As soon as he was gone she regretted the loss of even this brief relationship. Maybe she should have asked him to wait. What if there was nobody here? What if the address was wrong? Where would she go, in this city where she couldn’t even read the street signs?
Then she lifted her head and straightened her shoulders again.
There was no door knocker, nothing. She knocked on the blistered paint. There was a smell of dried piss in this alleyway, competing with all the other stinks.
There was no sound from within.
Ruby clenched her fist and hammered even harder. Some poem that they had all been made to learn at school floated into her head and, without thinking, she yelled the words in time to the banging: ‘“Is there anybody there,” said the Traveller?’
The door suddenly creaked open, revealing a six-inch slice of dim light. Ruby was so startled that her voice trailed away in a squeak. She could just see a big fat man in a white dress.
She said, ‘I am Ruby Sawyer.’
Having taken one look at her, the man was already trying to close the door again. Ruby’s foot flew out and wedged itself in the crack. She wished for the second time that she was wearing proper shoes. She repeated her name, louder this time, but it clearly wasn’t enough.
She added loudly, ‘I am here to see my grandmother. Let me in, please.’
The resistance diminished a little. Immediately she put her shoulder to the door and pushed hard. It swung open and she fell inwards with a clatter of spilled belongings. The man’s face was a dark purplish moon of disapproval. He frowned, but he did help her to her feet.
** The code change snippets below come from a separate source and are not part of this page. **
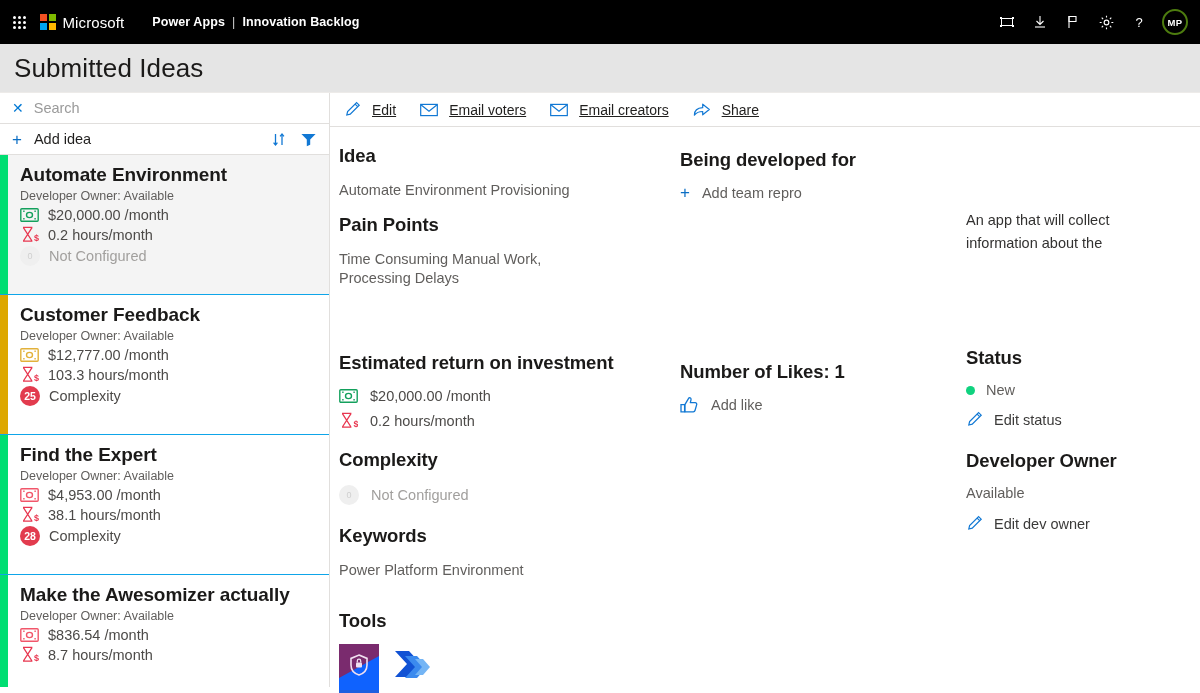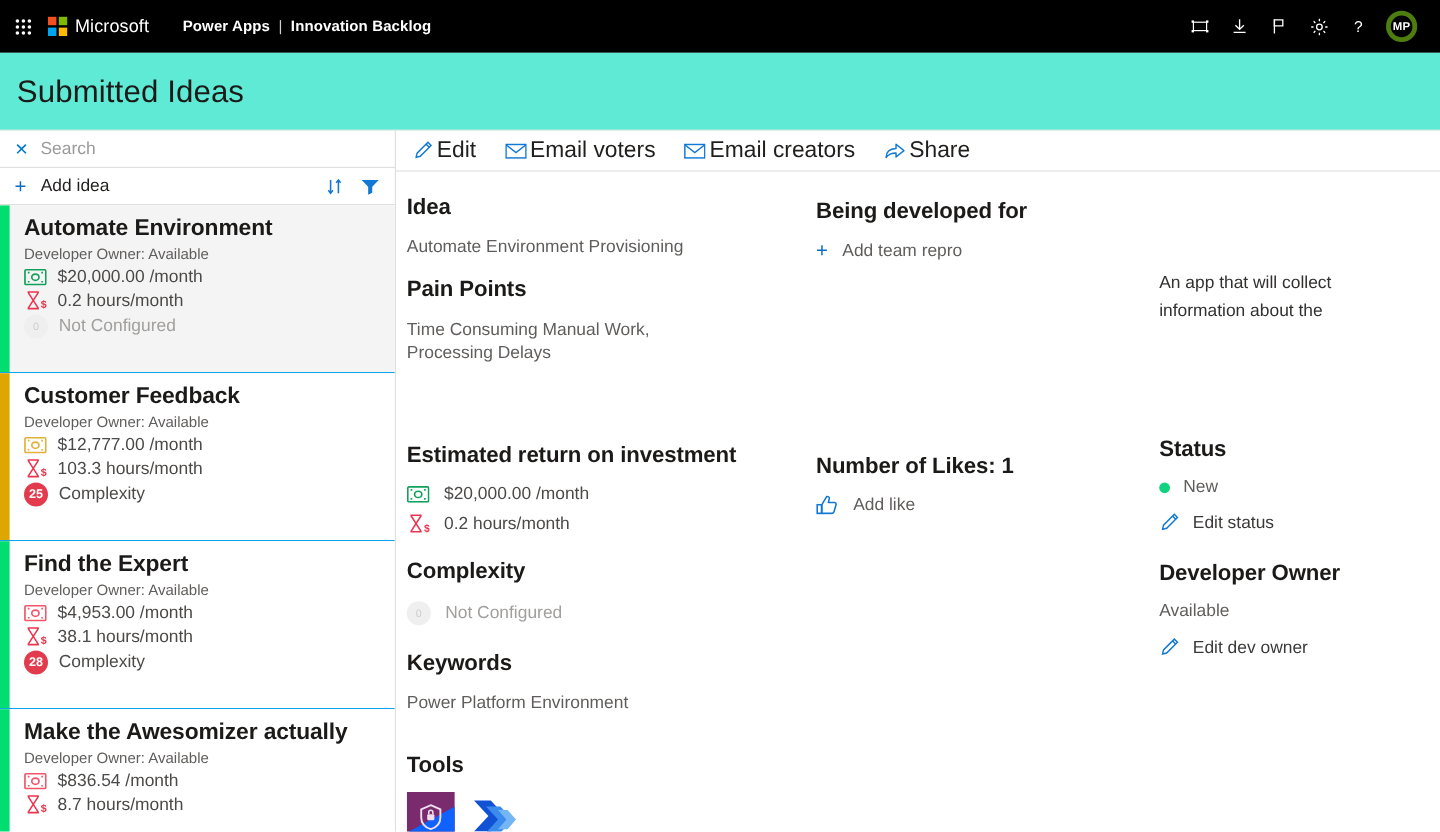--- a/index.html
+++ b/index.html
@@ -35,9 +35,9 @@
     cursor: pointer; color: #ffffff;
   }
   .avatar {
-    width: 26px; height: 26px; border-radius: 50%; border: 4px solid #4d7c0f;
+    width: 26px; height: 26px; border-radius: 50%; border: 2px solid #4d7c0f;
     display: flex; align-items: center; justify-content: center;
-    font-size: 9.5px; font-weight: 600; color: #ffffff; margin-left: 6px; margin-right: 9px;
+    font-size: 9.5px; font-weight: 600; color: #ffffff; margin-left: 6px; margin-right: 2px;
     cursor: pointer; letter-spacing: .3px;
   }
 

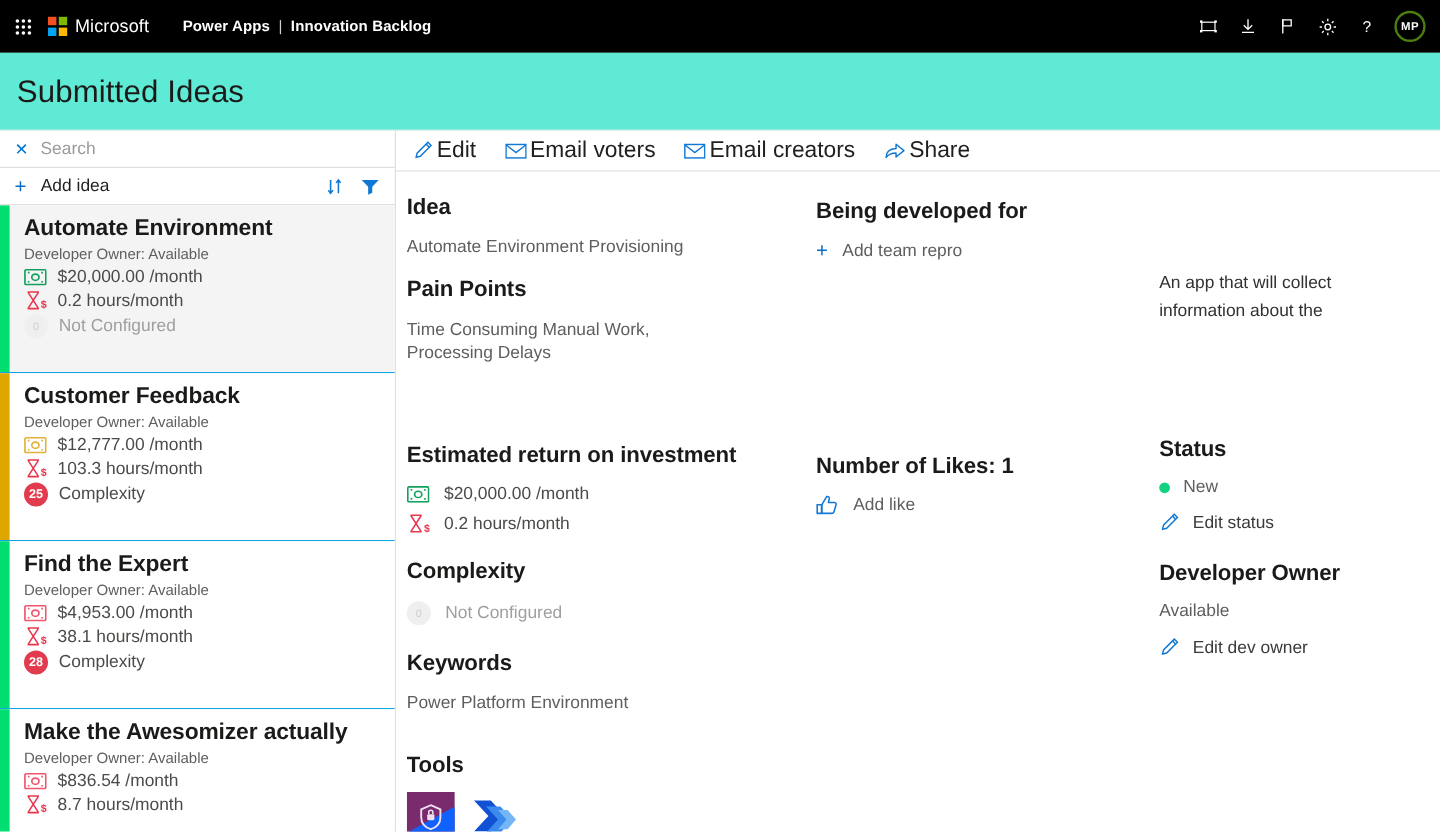--- a/index.html
+++ b/index.html
@@ -43,7 +43,7 @@
 
   
   .pagehead {
-    height: 65px; background: #5eead4; border-bottom: 1px solid #edebe9;
+    height: 49px; background: #e5e5e5; border-bottom: 1px solid #edebe9;
     display: flex; align-items: center; padding-left: 14px;
   }
   .pagehead h1 { font-size: 26px; font-weight: 400; color: #1b1a19; letter-spacing: .1px; }

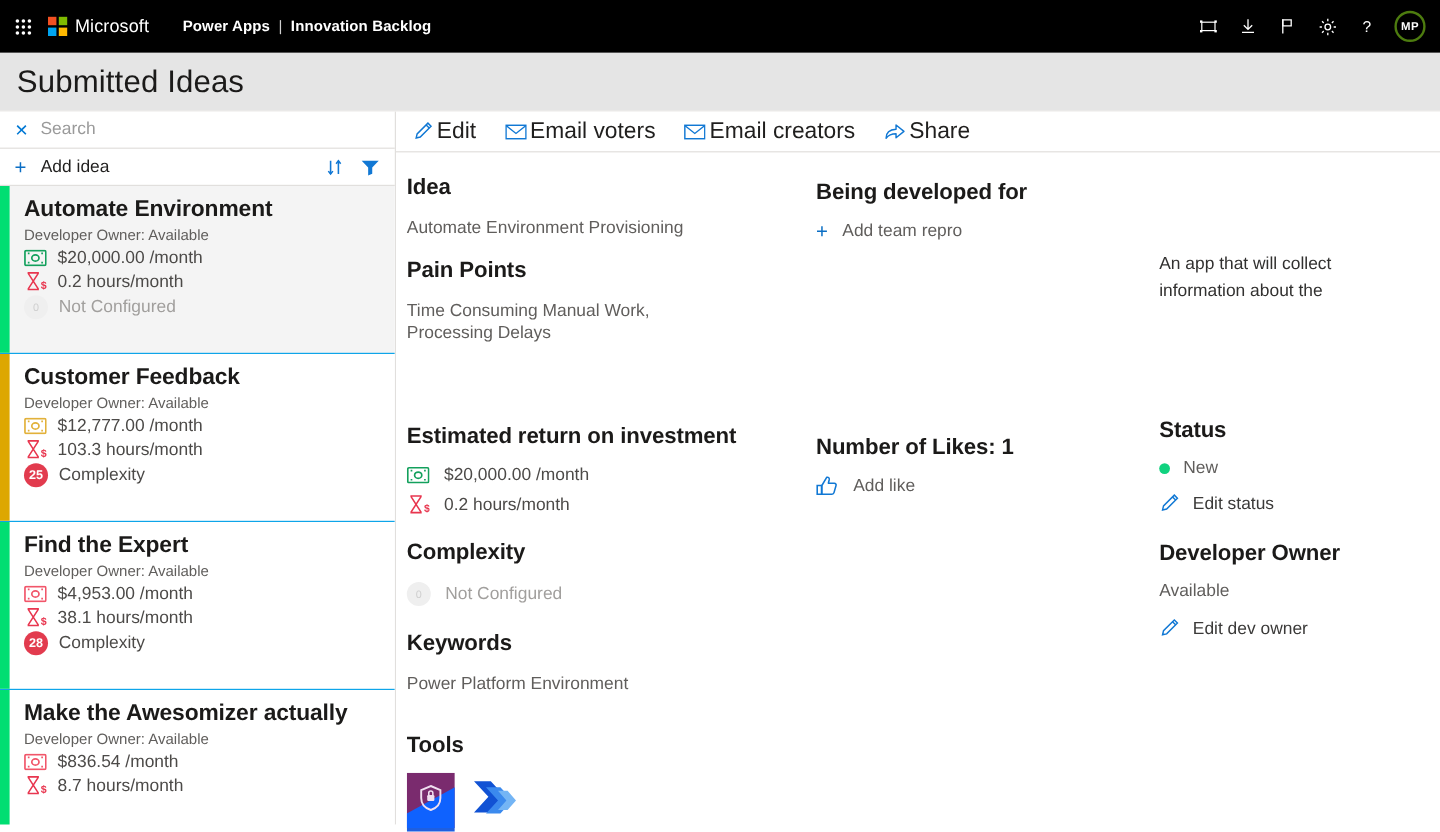--- a/index.html
+++ b/index.html
@@ -95,7 +95,7 @@
     height: 34px; border-bottom: 1px solid #e1dfdd; display: flex; align-items: center;
     padding-left: 14px; gap: 24px; background: #ffffff;
   }
-  .cmd { display: flex; align-items: center; gap: 3px; cursor: pointer; font-size: 19px; color: #201f1e; }
+  .cmd { display: flex; align-items: center; gap: 11px; cursor: pointer; font-size: 14px; color: #201f1e; text-decoration: underline; }
 
   .detail { flex: 1; display: flex; padding: 18px 0 0 0; min-height: 0; }
   .col { padding: 0 16px 0 0; }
Ruby looked around. Her first impression was of the inside of a church. There was a stone floor, musty wood panelling, a pale, weak light suspended on chains inside a glass vessel. A smell of incense, too, and some kind of spicy cooking.
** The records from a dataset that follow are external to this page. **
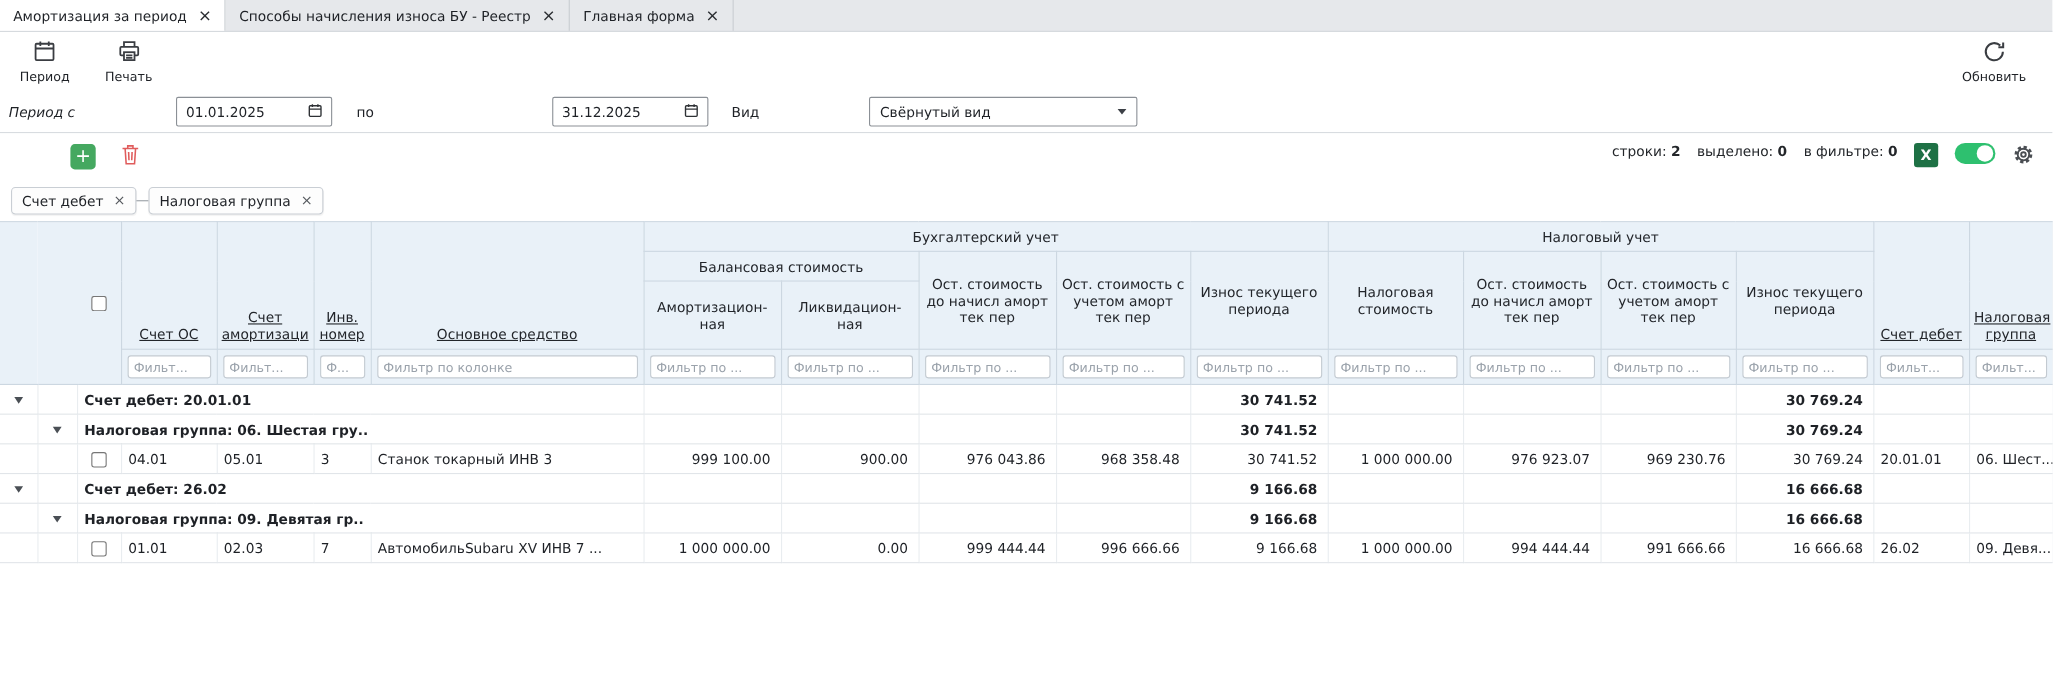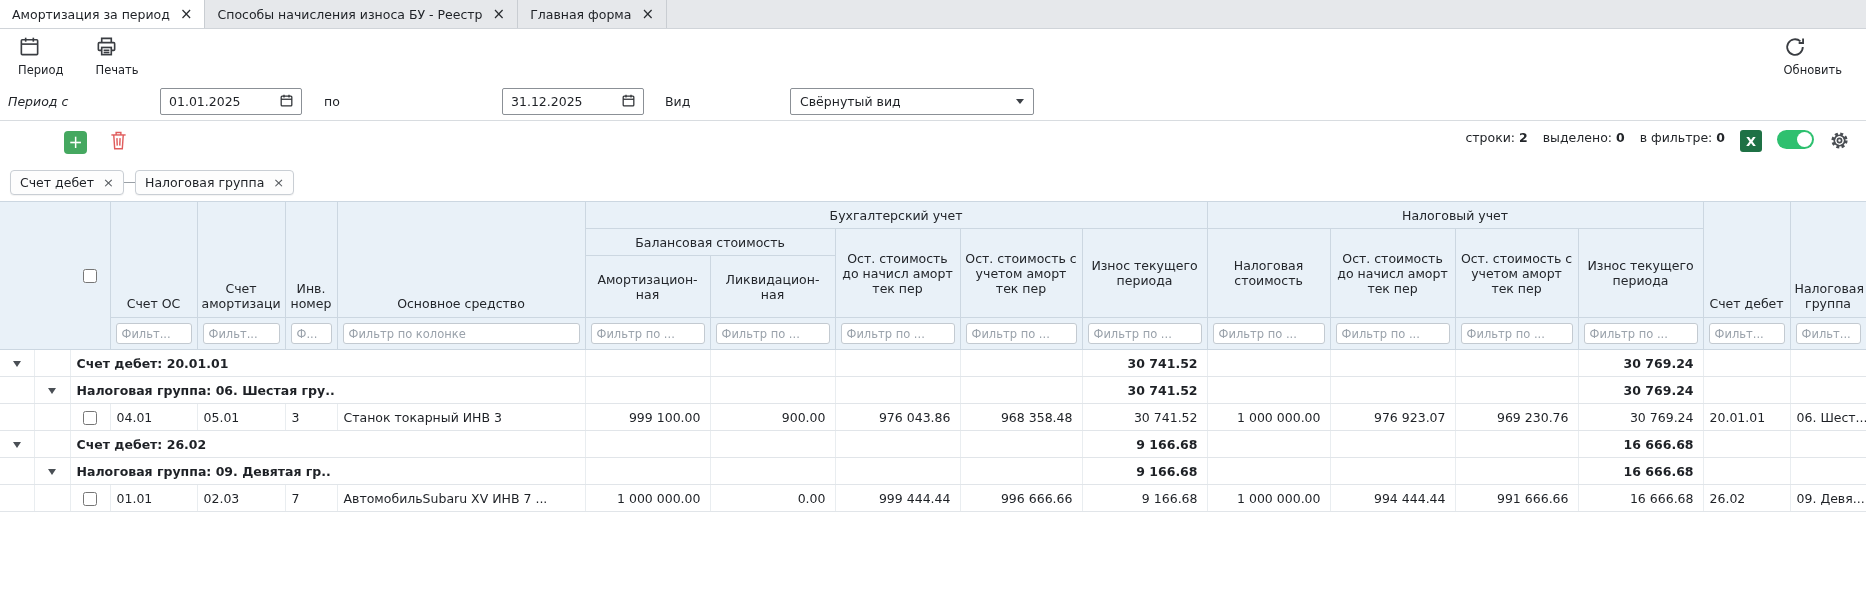--- a/index.html
+++ b/index.html
@@ -15,7 +15,7 @@
 
   
   .toolbar { display:flex; align-items:center; height:54px; background:#fff; padding:2px 14px 2px 8px; }
-  .tool-item { display:flex; flex-direction:column; justify-content:center; gap:2px;
+  .tool-item { display:flex; flex-direction:column; align-items:center; justify-content:center; gap:2px;
     padding:0 10px; margin-right:12px; cursor:pointer; }
   .tool-label { font-size:11.5px; color:#1e2126; white-space:nowrap; }
   .tool-item.right { margin-left:auto; margin-right:0; }

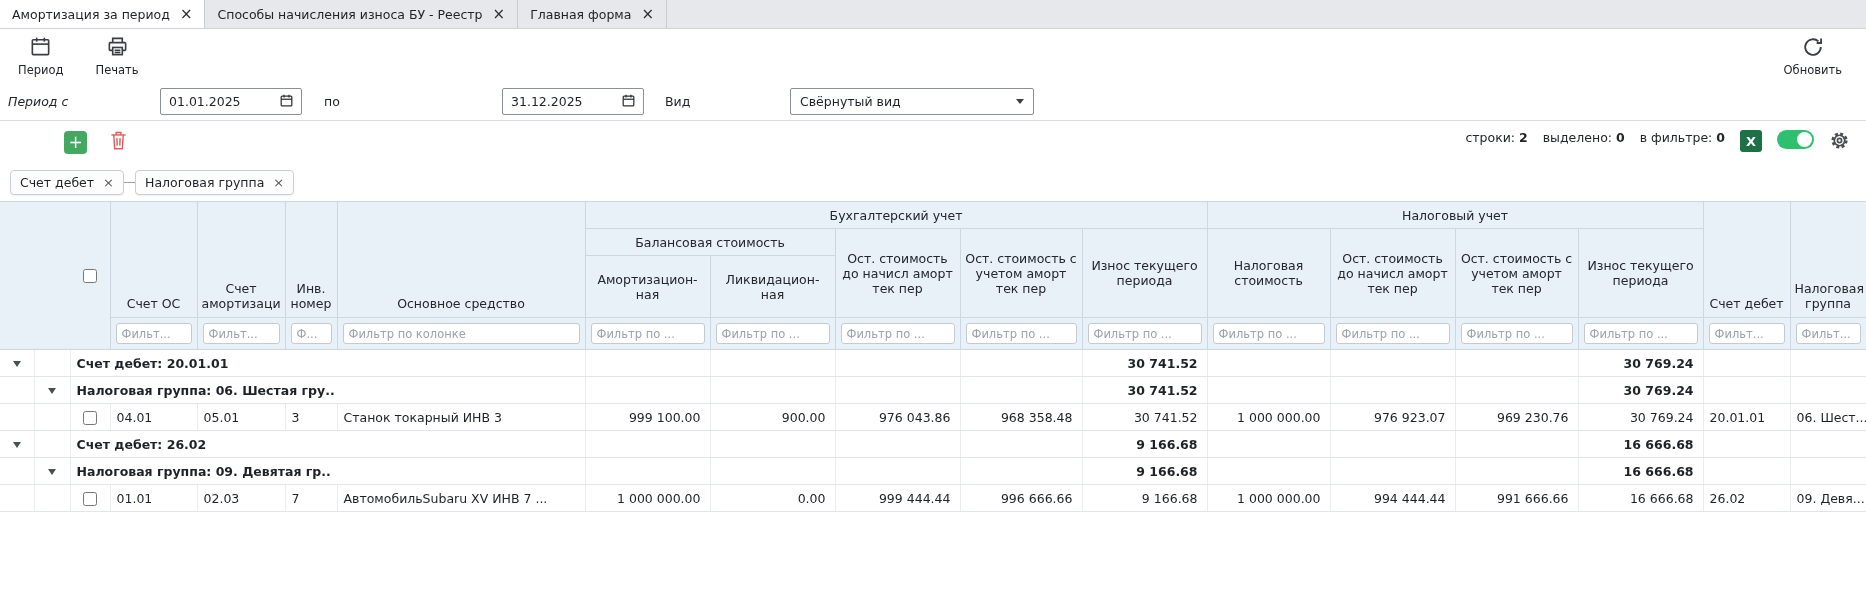--- a/index.html
+++ b/index.html
@@ -60,7 +60,7 @@
   thead th { background:#e9f1f8; border:1px solid #ccd7e1; font-weight:normal; color:#23262b;
     text-align:center; padding:2px 4px; }
   .hr-a { height:27px; } .hr-b { height:27px; } .hr-c { height:62px; } .hr-f { height:32px; }
-  th.bottom { vertical-align:bottom; padding-bottom:6px; }
+  th.bottom { vertical-align:bottom; padding-bottom:6px;text-decoration:underline; }
   th.mid { vertical-align:middle; }
   th.exp { border-right:none; border-left:none; }
   th.cb { border-left:none; vertical-align:middle; }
‘Madam is resting,’ the man said frigidly.
The best course was obviously to be conciliatory.
‘I don’t want to disturb her. Or disturb anyone. I’m sorry if I made a noise. But, you know …’ The man didn’t help her out. He went on impassively staring at her. ‘I … I have come all the way from London. My mother, you see … Um, my mother is Madam’s daughter. You know?’
There was another silence. Whether he knew or not, the connection didn’t seem to impress him. But at last he sighed heavily and said, ‘Follow me, please. Leave this here.’ He pointed to her bags. She relinquished them with pleasure.
He led the way beneath an arch and through a bare room. Behind a heavy door there was a flight of enclosed wooden stairs. The lights were very dim, just single bulbs in the angles of walls, shaded with metal grilles. They went up the stairs and along a panelled corridor. It was a big house, Ruby thought, but it was dusty and bare, and all the stairs and corners and screens made it secretive. A place of shadow and whispers. It was much cooler in here than it was outside. A faint shiver twitched her skin.
The man stopped at a closed door. He bent his head and listened. She noticed that his face had turned soft and concerned. There was no sound, so he lifted a latch and eased the door open. There was a light burning in a teardrop of crimson glass, a carved divan seat piled with cushions under a shuttered window. In a low cushioned chair with a padded footstool a very old woman was propped up with her eyes closed. A spilled glass lay on the kelim rug.
Ruby took a step forward and she opened her eyes.
Dream? Someone I used to know who was buried beneath the sand while I was looking elsewhere?